**** MATERIAL PROVIDED

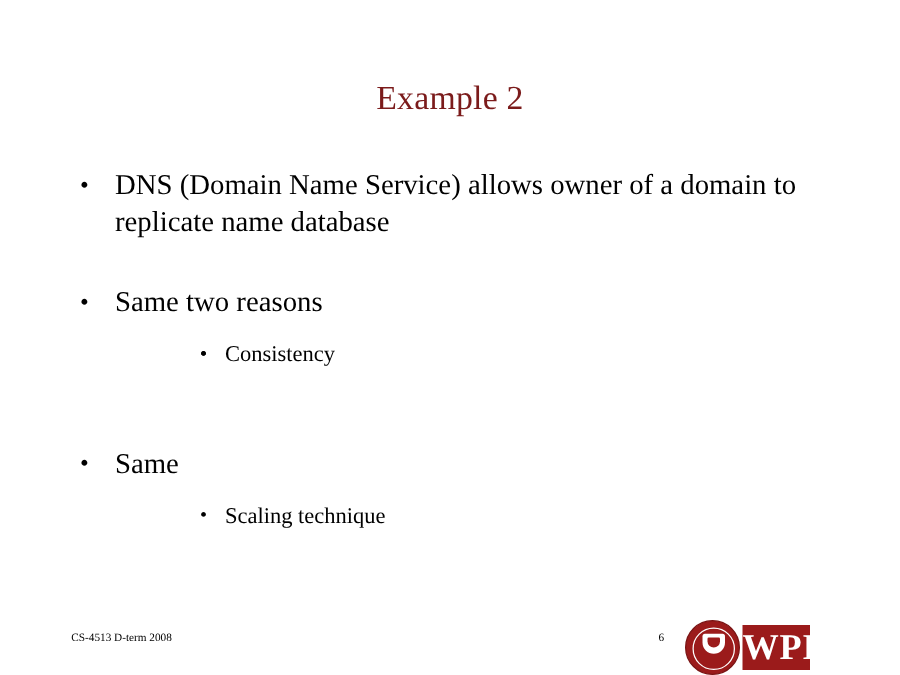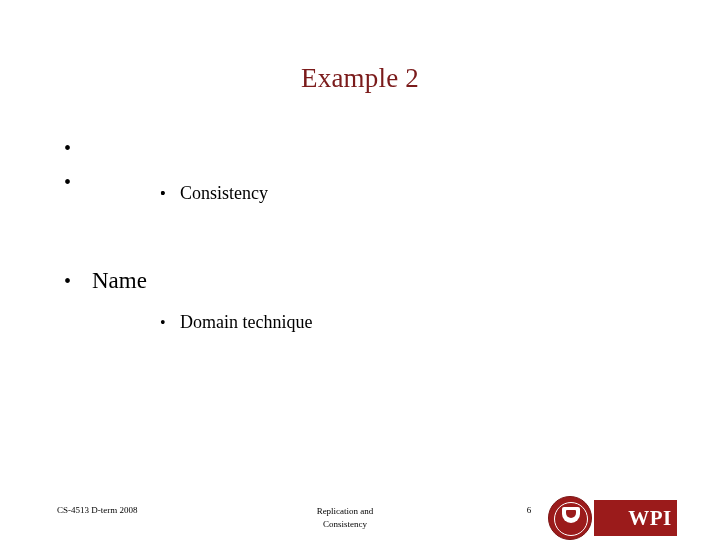--- a/index.html
+++ b/index.html
@@ -179,6 +179,7 @@
 
     <div class="lvl1">
       <span class="bullet">•</span>
+      <span>DNS (Domain Name Service) allows owner of a domain to replicate name database</span>
     </div>
 
     <div class="gap-lg"></div>

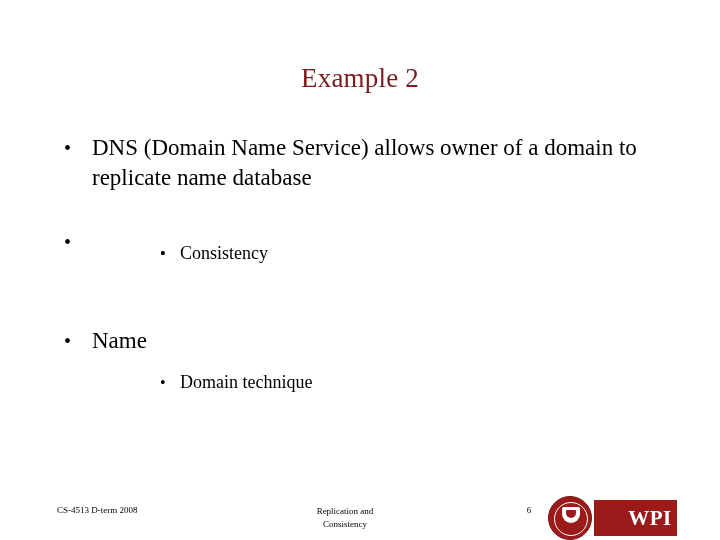--- a/index.html
+++ b/index.html
@@ -186,6 +186,7 @@
 
     <div class="lvl1">
       <span class="bullet">•</span>
+      <span>Same two reasons</span>
     </div>
 
     <div class="gap-sm"></div>

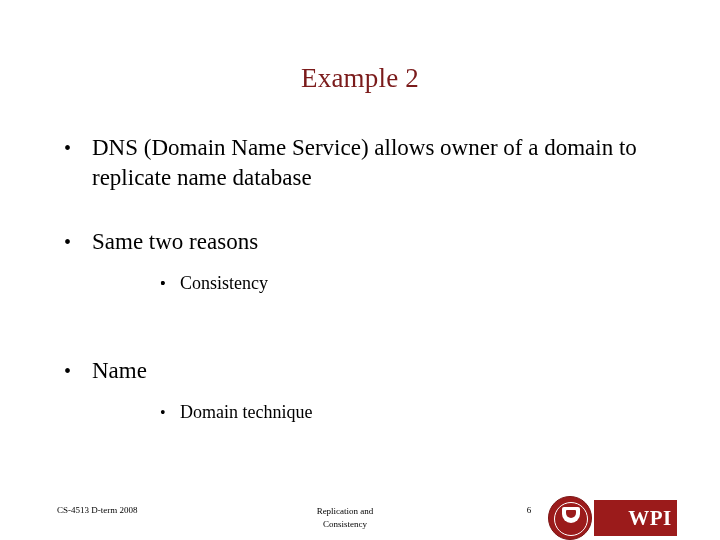--- a/index.html
+++ b/index.html
@@ -205,7 +205,7 @@
 
     <div class="lvl1">
       <span class="bullet">•</span>
-      <span>Name</span>
+      <span>Same</span>
     </div>
 
     <div class="gap-sm"></div>

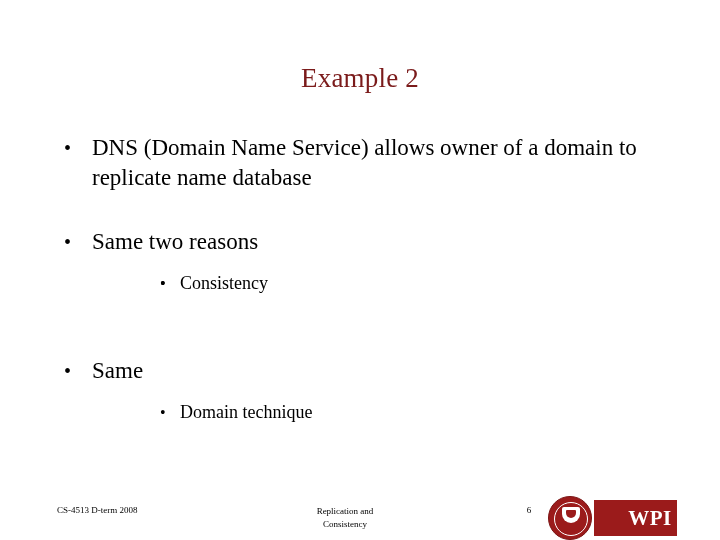--- a/index.html
+++ b/index.html
@@ -212,7 +212,7 @@
 
     <div class="lvl2">
       <span class="bullet">•</span>
-      <span>Domain technique</span>
+      <span>Scaling technique</span>
     </div>
 
   </div>

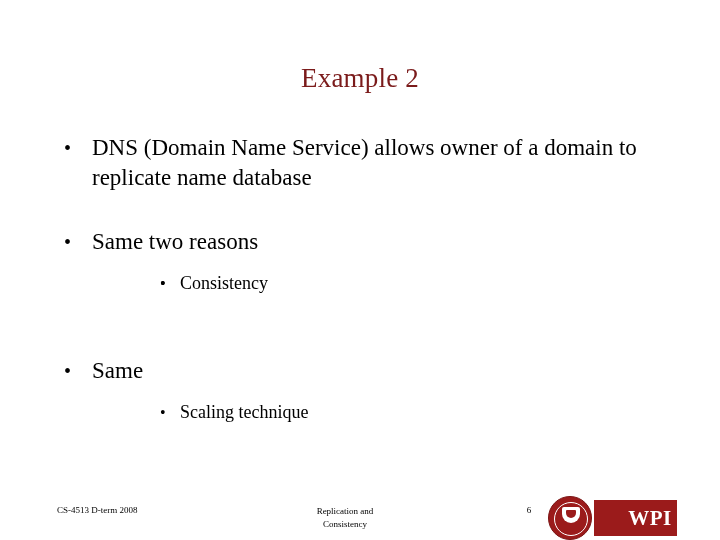--- a/index.html
+++ b/index.html
@@ -219,10 +219,6 @@
 
   <div class="footer">
     <div class="footer-left">CS-4513 D-term 2008</div>
-    <div class="footer-center">
-      <div>Replication and</div>
-      <div>Consistency</div>
-    </div>
     <div class="footer-page">6</div>
     <div class="logo">
       <div class="logo-seal">

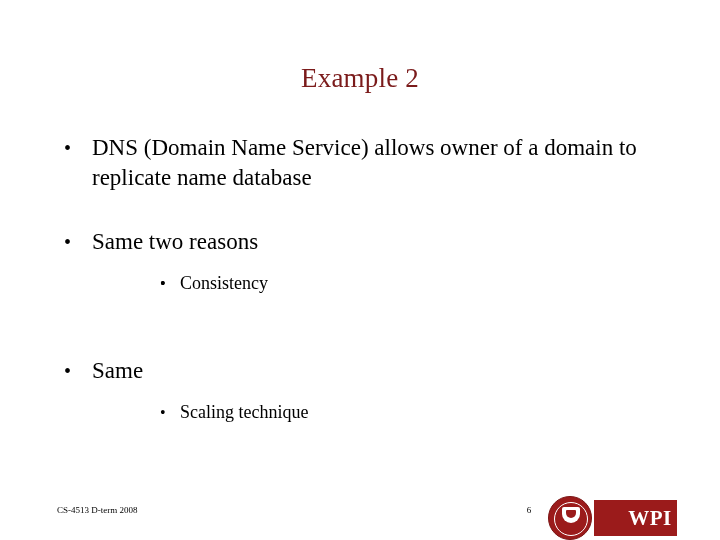--- a/index.html
+++ b/index.html
@@ -161,11 +161,10 @@
     color: #ffffff;
     font-family: "Liberation Serif", serif;
     font-weight: bold;
-    font-size: 21px;
+    font-size: 29px;
     letter-spacing: 0.5px;
     text-align: center;
     line-height: 36px;
-    padding-left: 29px;
   }
 </style>
 </head>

********

Copy each line of the listing that holds the word "Name".

+      <span>DNS (Domain Name Service) allows owner of a domain to replicate name database</span>
-      <span>Name</span>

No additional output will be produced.